Web document revisions:
--------------------------------------------------

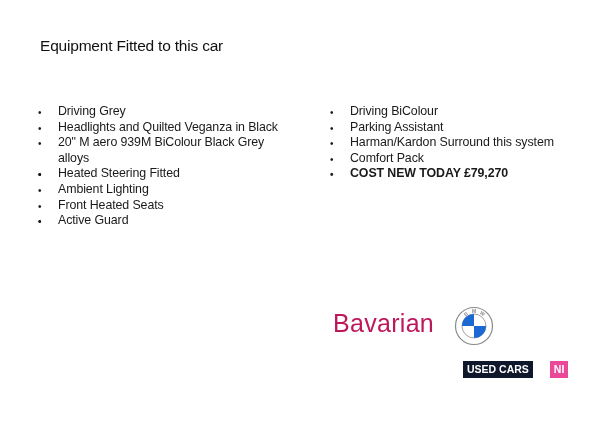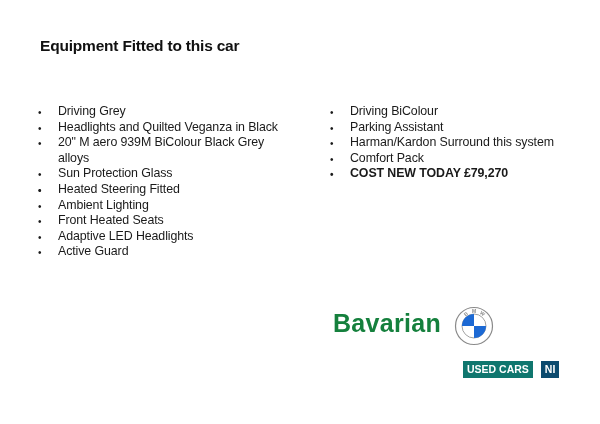"Equipment Fitted to this car" .title { font-weight: bold -> normal }
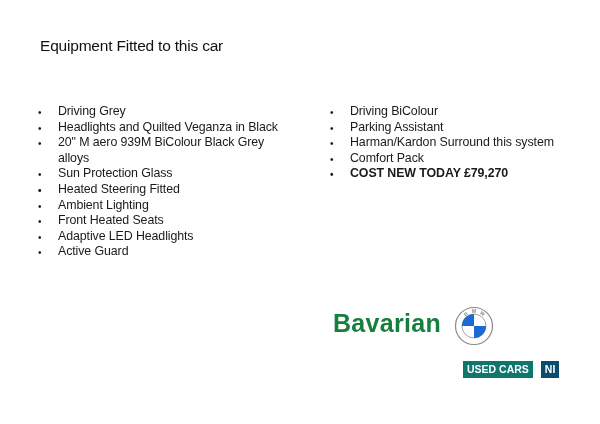"Sun Protection Glass" span { html: <span>Sun Protection Glass</span> -> none }
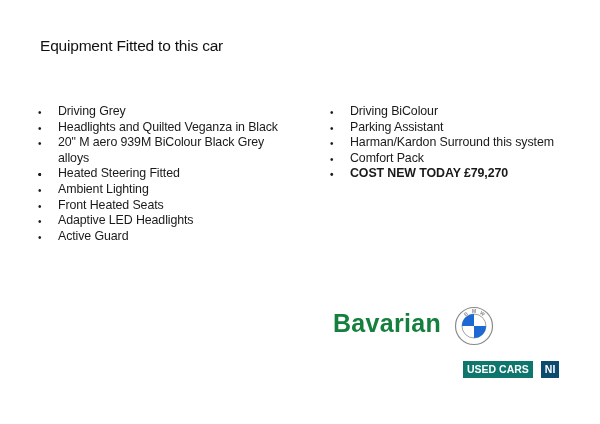"Adaptive LED Headlights" span { html: <span>Adaptive LED Headlights</span> -> none }
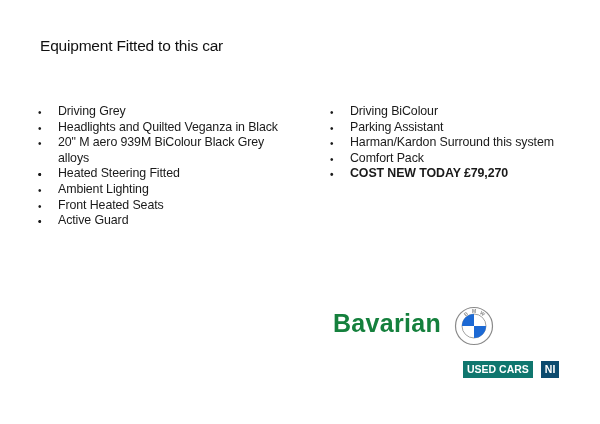"Bavarian" .logo-text { color: #15803d -> #be185d; font-weight: bold -> normal }
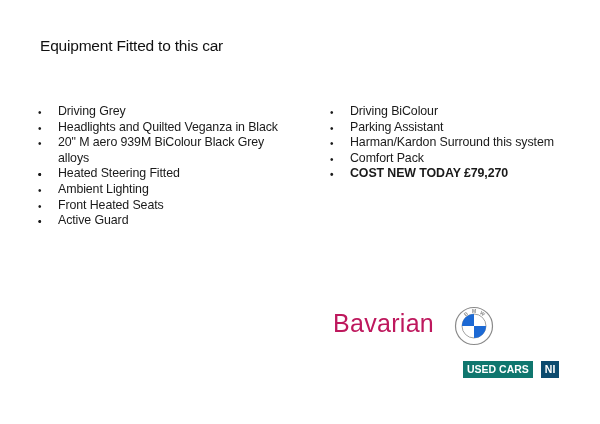"USED CARS" .badge .used { background: #0f766e -> #0f172a }
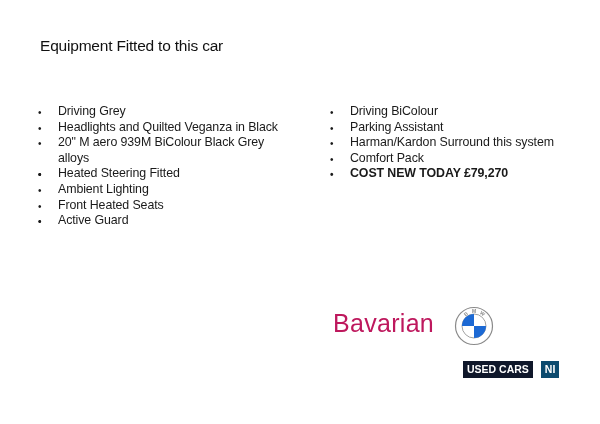"NI" .badge .ni { background: #0c4a6e -> #ec4899; margin-left: 8px -> 17px }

--------------------------------------------------

◆ **TASK**:
Where a record holds a picture, leave the picture out and restate the rest word for word.

◆ **FINAL ANSWER**:
"Equipment Fitted to this car" .title { font-weight: bold -> normal }
"Sun Protection Glass" span { html: <span>Sun Protection Glass</span> -> none }
"Adaptive LED Headlights" span { html: <span>Adaptive LED Headlights</span> -> none }
"Bavarian" .logo-text { color: #15803d -> #be185d; font-weight: bold -> normal }
"USED CARS" .badge .used { background: #0f766e -> #0f172a }
"NI" .badge .ni { background: #0c4a6e -> #ec4899; margin-left: 8px -> 17px }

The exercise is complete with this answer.